Questions for the Stockfish team

Houdini · Post by **Houdini** » Tue Jul 20, 2010 7:36 pm

Milos wrote:Evaluation is just a dead-end. There are so many different positional things that you need to implement to noticeably increase elo, and all that with an assumption that you don't lose any speed. However, with each new thing you lose more in speed than what you gain with positional knowledge. Or simply put, evaluation as it is in the most strong programs is really in it's local optimum, and you can't improve it more without drastically changing search.
On the other hand, you can improve search almost for free .

I disagree.
Houdini 1.03's 15-20 Elo increase is entirely due to improved evaluation.
Miguel, I'm on your side

.

Robert

jwes · Post by **jwes** » Tue Jul 20, 2010 8:56 pm

Chan Rasjid wrote:
Concusion: Everything they does fits together very well. Thats the point why Stockfish is that strong.
This answer is not helpful.

Michael Sherwin asked only a simple question - "What is the secret ?" and those who know are not willing to tell in a simple manner.

Rasjid

You forgot the smiley. If people didn't know better, they might think you were serious.

Chan Rasjid · Post by **Chan Rasjid** » Tue Jul 20, 2010 9:20 pm

I will try to address the original post which is more about what are important principles to observe when it comes to writing a top engine.

I) Bugs - the influence of bugs might be more serious than most programmers suspect. It might be the single most important reason that an engine falls behind despite having implemented all elements known in chess programming.

II) a principle - don't do anything wrong.
Why is Houdini so strong ? Because the author did all things right! He started with the codes of Ipp* and therefore there was nothing that was wrong to start with. Robert Houdard then made changes and he only allowed changes that were only right, ie after testing. It is the same with Osipov Yuri and Vasik Rajlich. Vasik rewrote Fruit in bitboard and again he started with nothing that was too much wrong. He then added many things right and thus was born Rybka.

There are many ways that a chess program "can do wrong" and serious enough to ensure it will never be an elo 3000 program. I will see if I could have some concrete examples :-
a) What do you do when you reach a node that is down in material ?
I remember the SF programmers mentioned in passing about they have a way to deal with nodes that are down in material. Ed of Rebel did mention something in his article about how to deal with QS nodes before calling evaluation when it is either way up or down in material. There is always the temptation to implement a solution without thorough testing. But testing requires hardware resources as well as time. Without testing it is better not to do anything.
b) Assume that the pawn's mobility is very important - that all top chess programmers will always have it. I will try to describe a way to implement it:
i) Add up all push squares that the pawns can make as well as the number of captures the pawns could make. Use the weight 5 - 10 cp per square or capture. We could improve on it. We could eliminate all PxP as both sides will always balanced off. We also should eliminate all PxBig_pieces as there should be sufficiently high bonuses for pawns attacking bigger pieces.
ii) So now just add up all push squares that the pawns can make. We could add refinements by taking only "safe mobility" where the squares do not have threats or have own protection. Is this good enough ? No! There is a great weakness and such an implementation of pawn's mobility might even be counter productive! It has ignored something that might be critical - pawn's mobility should exclude pawns that are covering the king that has castled into a corner, the three covering pawns. In some situations, it is important that these pawns in front should be taken by its own pieces especially N/B and more so if both sides have castled into the same corners. Taking mobility of these pawns would discouraged other own pieces to place themselves in front of these pawns - a serious evaluation bug!

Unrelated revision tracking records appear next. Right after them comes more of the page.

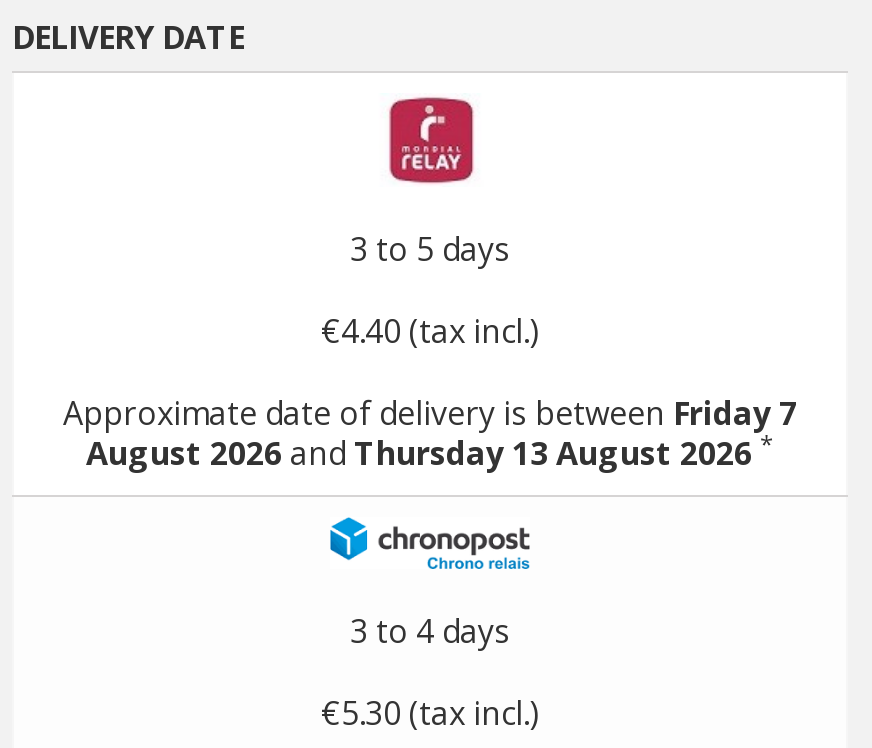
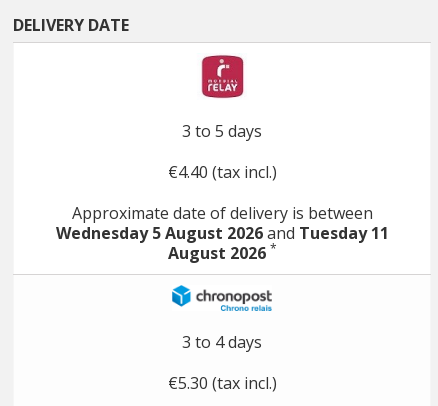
[63,391,797,475] Approximate date of delivery is between Friday 7 | August 2026andThursday 13 August 2026 * -> [56,202,388,264] Approximate date of delivery is between | Wednesday 5 August 2026 and Tuesday 11 | August 2026 *

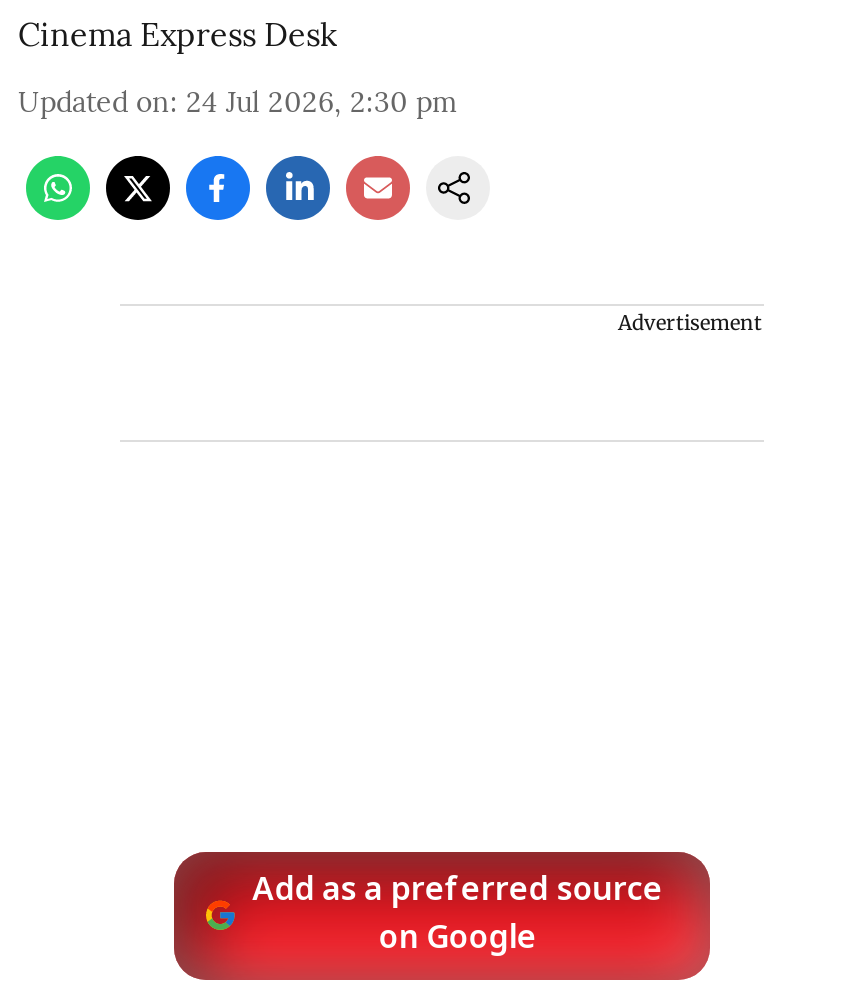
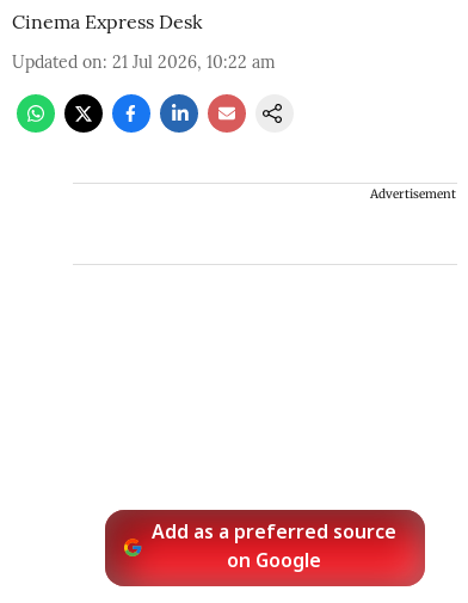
[18,84,458,120] Updated on: 24 Jul 2026, 2:30 pm -> [12,51,276,73] Updated on: 21 Jul 2026, 10:22 am

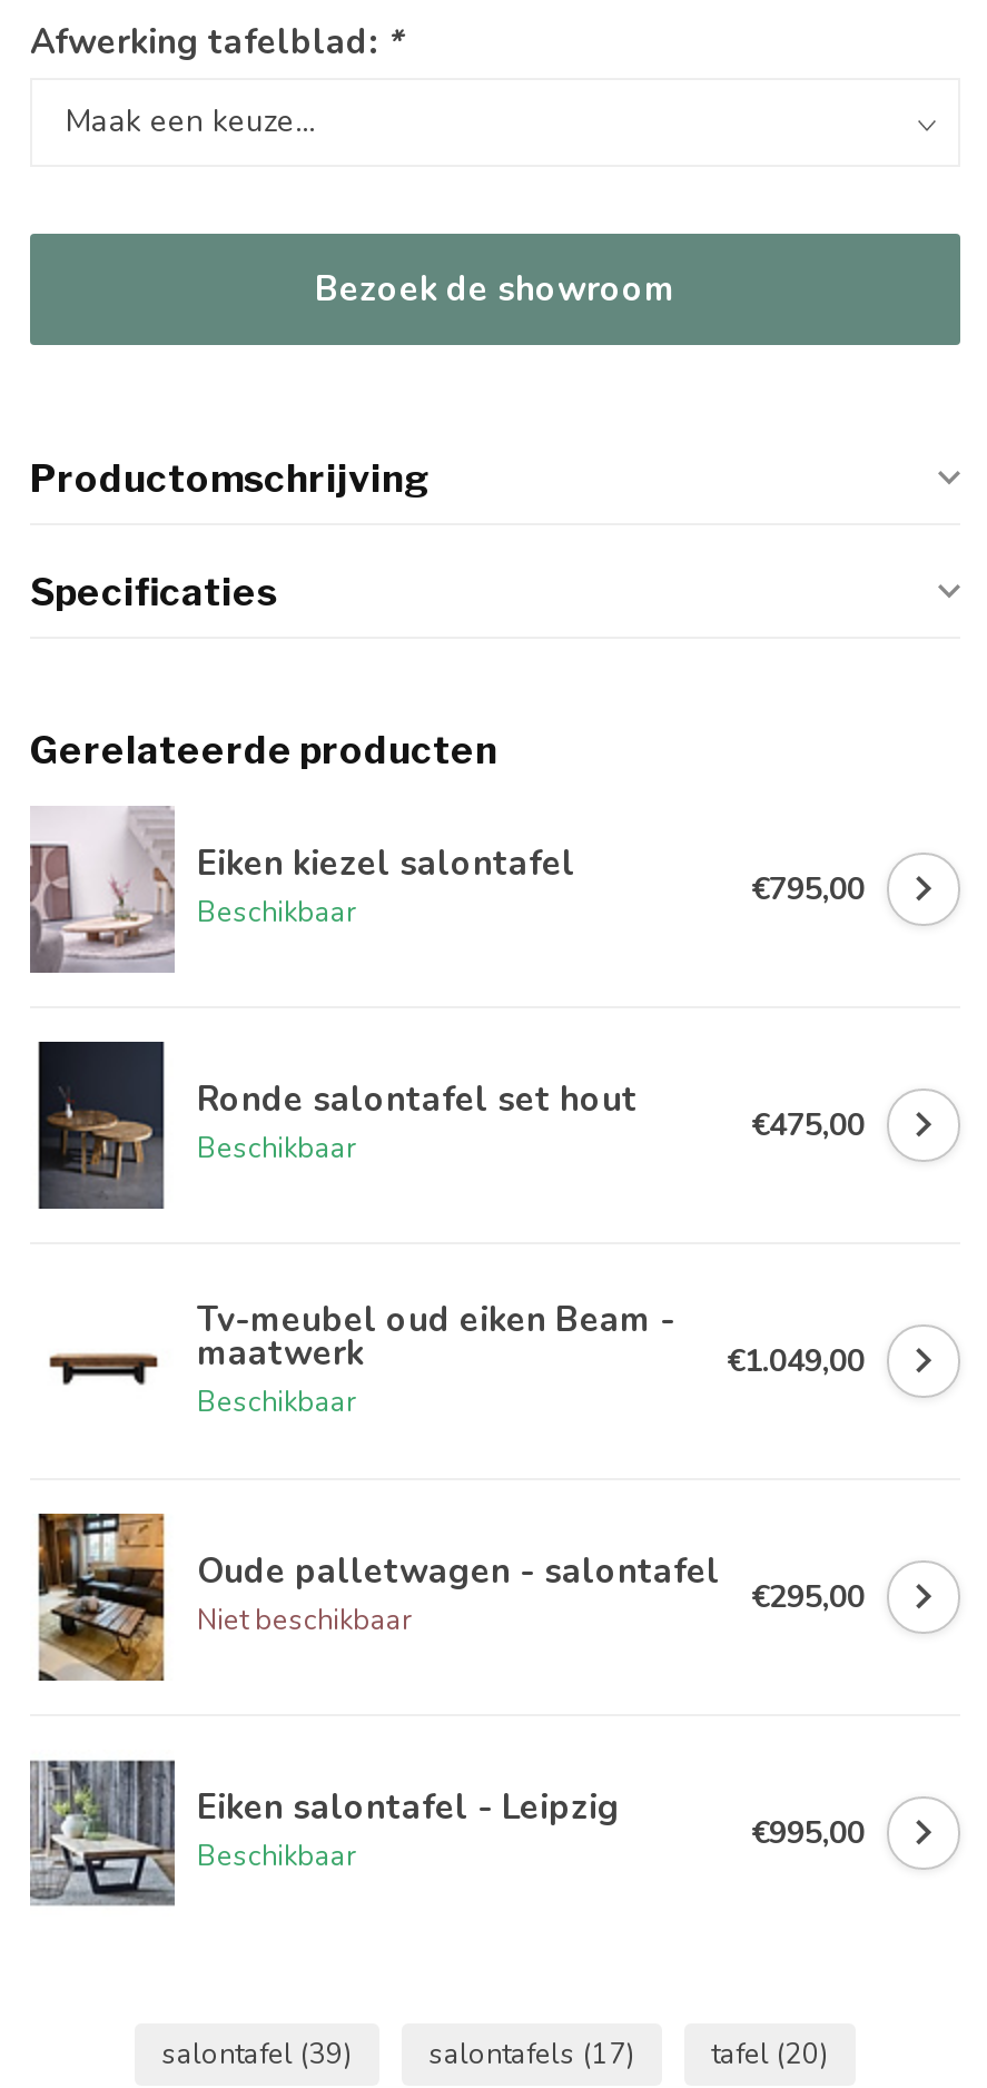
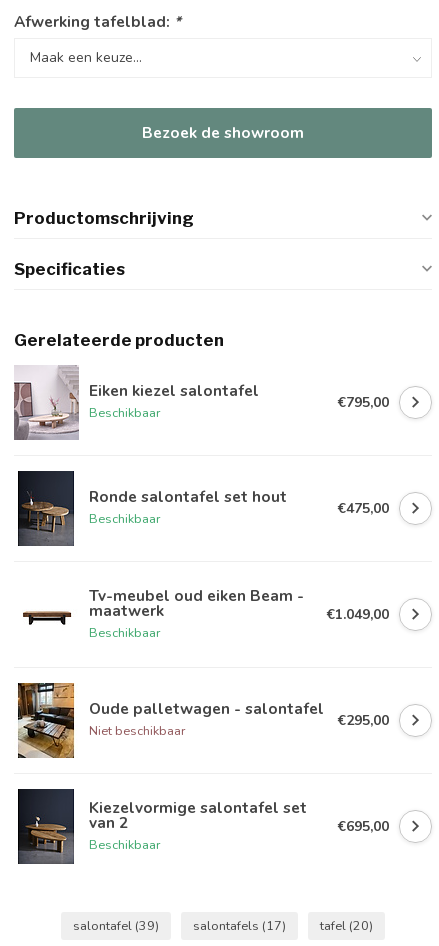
[28,1750,620,1908] [image] | Eiken salontafel - Leipzig -> [14,788,307,865] [image] | Kiezelvormige salontafel set | van 2
[751,1813,865,1855] €995,00 -> [338,817,389,836] €695,00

There are many factors in evaluation and the above example is just one way we could "do wrong" in evaluation! If a single bug independently cost 10 elo and if a program has a total of 10 of such errors, the total elo cost might be greater than 100 if they compound exponentially. So the principle is "anything wrong" could be costly when they add up.

Then there is the question about whether search or evaluation is more important. It is like asking which part of the human anatomy is the most important - it cannot be answered.

A chess program is made up of elements that we could categorize and two important elements are evaluation and search. These two are fundamentally essential and no program could be without either. A program that is without an evaluation only makes random moves - I am not talking about returning material, but an eval() that returns a constant. A program without a search is even worst - it does not make a move! As both are essential, it seems we cannot ask which is more important.

What we know is that a program makes an evaluation in QS nodes. Returning material alone is sufficient if somehow a program can somehow far out-search another. Returning a reverse eval() is not allowed as it "does something grossly wrong" and out-searching is of no use.

Although it seems it is easier to gain elo through search, a bad evaluation could still hold a program back in the end. Evaluation could still be one of the reason there is a fairly large gap between Crafty and Stockfish.

Rasjid

bob · Post by **bob** » Tue Jul 20, 2010 9:39 pm

Joost Buijs wrote:I do understand that with an infinite depth you don't need eval at all. With a perfect evaluation function a 1 ply search will be sufficient as well. This is just theoretical.

It is my feeling that everything depends on the quality of the evaluation. When i look at my own engine, it has an evaluation function comparable to a 1600 player, but it plays at 2850 level just because it is very good at tactics. I'm pretty sure that when i'm able to improve the evaluation function to a higher level it's elo will go up.

OK, some background. It turns out that if you replace Crafty's evaluation with a pure random number, it plays well above 2,000 Elo. If you disable all the search extensions, reductions, no null-move and such, you still can't get it below 1800. There has been a long discussion about this, something I call "The Beal Effect" since Don Beal first reported on this particular phenomenon many years ago. So a basic search + random eval gives an 1800 player. Full search + full eval adds 1,000 to that. How much from each? Unknown. But I have watched many many stockfish vs crafty games and the deciding issue does not seem to be evaluation. We seem to get hurt by endgame search depth more than anything...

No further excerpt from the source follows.